A semana do fim do mundo caiu sobre o governo e o Congresso com a força das delações dos executivos da Odebrecht, mas nem por isso pode-se dizer que o governo e o Congresso foram acometidos de paralisia letal. Ao contrário, o presidente Michel Temer já havia se antecipado e erguido um escudo de proteção aos ministros citados, quando estabeleceu critérios para a permanência de cada um - afastamento, em casos de denúncia do Ministério Público Federal, e a demissão, no caso de o Supremo Tribunal Federal (STF) aceitar a denúncia e transformar o ministro em réu.
No total, o procurador Rodrigo Janot pediu a abertura de inquérito contra seis ministros de Temer. Ainda não são conhecidas as acusações contra cada um, mas a se considerar o histórico do Ministério Público, uma boa parte deles pode se safar.
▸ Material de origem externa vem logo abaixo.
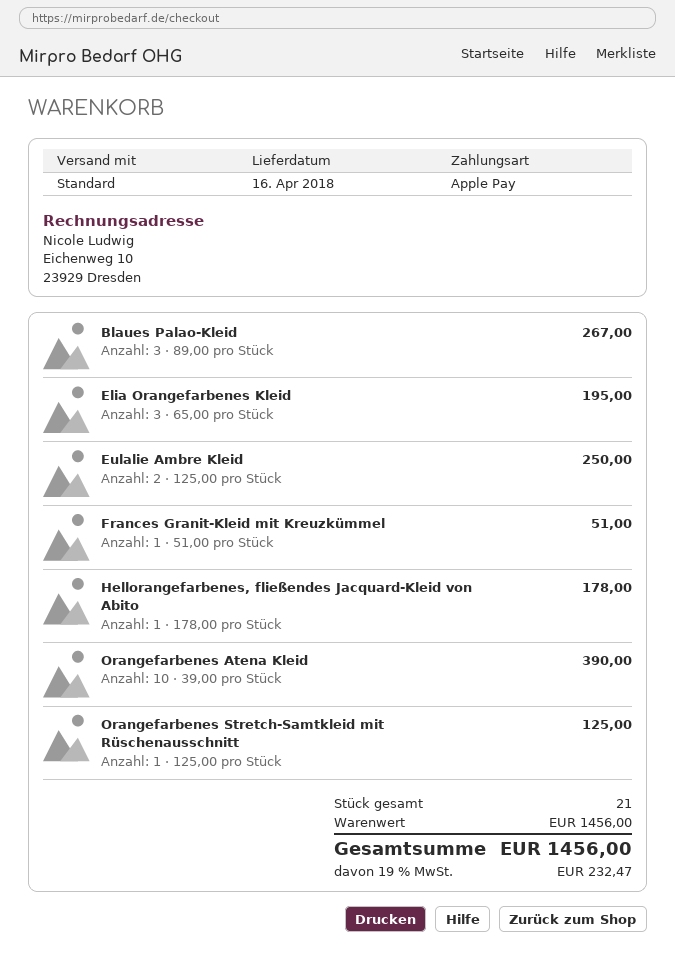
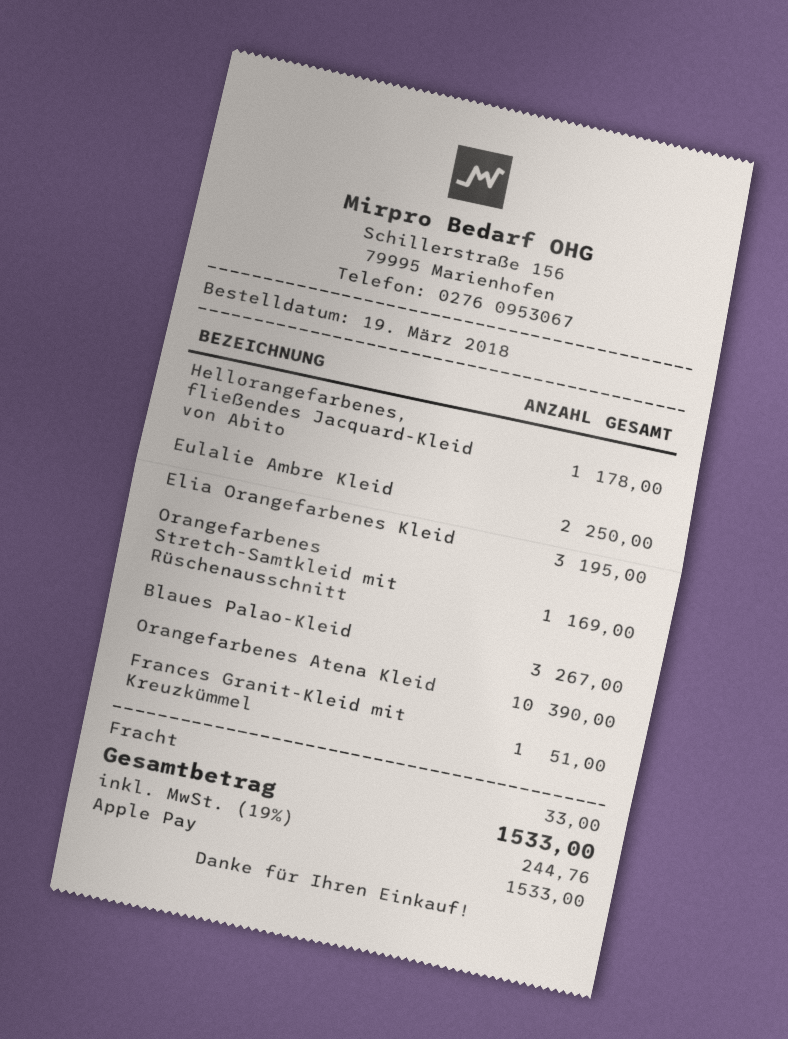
Orangefarbenes Stretch-Samtkleid mit Rüschenausschnitt: 1 for 125.00 -> 1 for 169.00
shipping: none -> 33.00
tax: 19% = 232.47 -> 19% = 244.76
total: 1456.00 -> 1533.00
Na primeira lista de Janot, apresentada há dois anos, o procurador pediu a abertura de inquérito contra 54 pessoas, o STF autorizou a abertura de investigação contra 50, 11 inquéritos foram arquivados e seis acusados com foro se tornaram efetivamente réus. Desses, apenas um está na cadeia: Eduardo Cunha, ex-presidente da Câmara dos Deputados, ainda assim preventivamente, pois seu processo ainda não foi a julgamento.
Desta vez, Janot pediu a abertura de inquérito contra 83 pessoas. Além dos seis ministros, há uma penca de governadores. Os políticos envolvidos e as acusações contra eles somente serão efetivamente conhecidos quando o ministro Edson Fachin, relator da Lava-Jato no STF, determinar a abertura do sigilo das delações nas quais se basearam os pedidos de inquérito. Mas desde já pode-se afirmar que a lista de Janot saiu da especulação e do vazamento, motivos de intranquilidade e instabilidade política, e passou a ser um problema do Judiciário. Cada acusado terá a oportunidade de saber o que pesa contra sua pessoa, constituir advogado e se defender.
É certo que a divulgação dos vídeos dos depoimentos, se autorizada pelo Supremo, deve causar muito tremor de terra. A diferença entre um vazamento e a exibição de um vídeo com detalhada descrição sobre pagamentos de propina pode ser comparada às transmissões de novela nas eras do rádio e da televisão. A corrupção sai do imaginário, torna-se concreta. Ainda assim é pouco provável que a divulgação dos depoimentos venha paralisar o governo. Se algum ministro se inviabilizar politicamente, deve ser demitido, independentemente dos critérios estabelecidos antes pelo presidente.
Temer tem razões para chorar por causa da política, mas bons motivos para sorrir com as notícias geradas pela economia. Depois de 22 meses em queda, quando foram eliminados 2,86 milhões de postos de trabalho, o país voltou a gerar empregos. Segundo os dados do Cadastro Geral de Empregados e Desempregados (Caged), divulgados na última quinta-feira, 35.612 novos postos foram criados em fevereiro. Esse resultado foi o maior para fevereiro desde 2014, Mas a maré de boas novas não parou por aí. Na mesma quinta-feira, o governo conseguiu vender quatro aeroportos com ágio de 23% sobre o valor mínimo da outorga, sinal de que o país pode vir a recuperar a confiança dos mercados.
Os sinais de recuperação econômica foram também detectados pela agência Moody's de classificação de risco, que na última quarta-feira alterou a perspectiva do ratings dos títulos da dívida do Brasil de negativa para estável. São sinais ainda frágeis, emitidos desde os escombros da destruição econômica provocada pelo governo Dilma Rousseff, que não dispensam a continuidade das reformas econômicas, especialmente a da Previdência Social. Está provado que governo e Congresso podem funcionar sob a Lava-Jato. O governo já fez parte do trabalho, ao elaborar e enviar a proposta para o legislativo. Cabe agora ao Congresso cumprir com suas responsabilidades com o país.
O que preocupa é a insegurança da base de apoio do governo em relação à proposta. A oposição está no seu papel, mas não deveria dar curso a engodos como a afirmação de que não existe déficit da Previdência. Manifestações da semana passada foram expressivas, mas devem ser encaradas com naturalidade: em qualquer parte do mundo o tema reforma da Previdência provoca protestos. A oposição deve ser ouvida e considerada, a proposta deve sofrer mudanças, desde que não inviabilizem seu objetivo, mas a reforma precisa ser aprovada, sob pena de decretar o fim precoce do já curto mandato de Temer.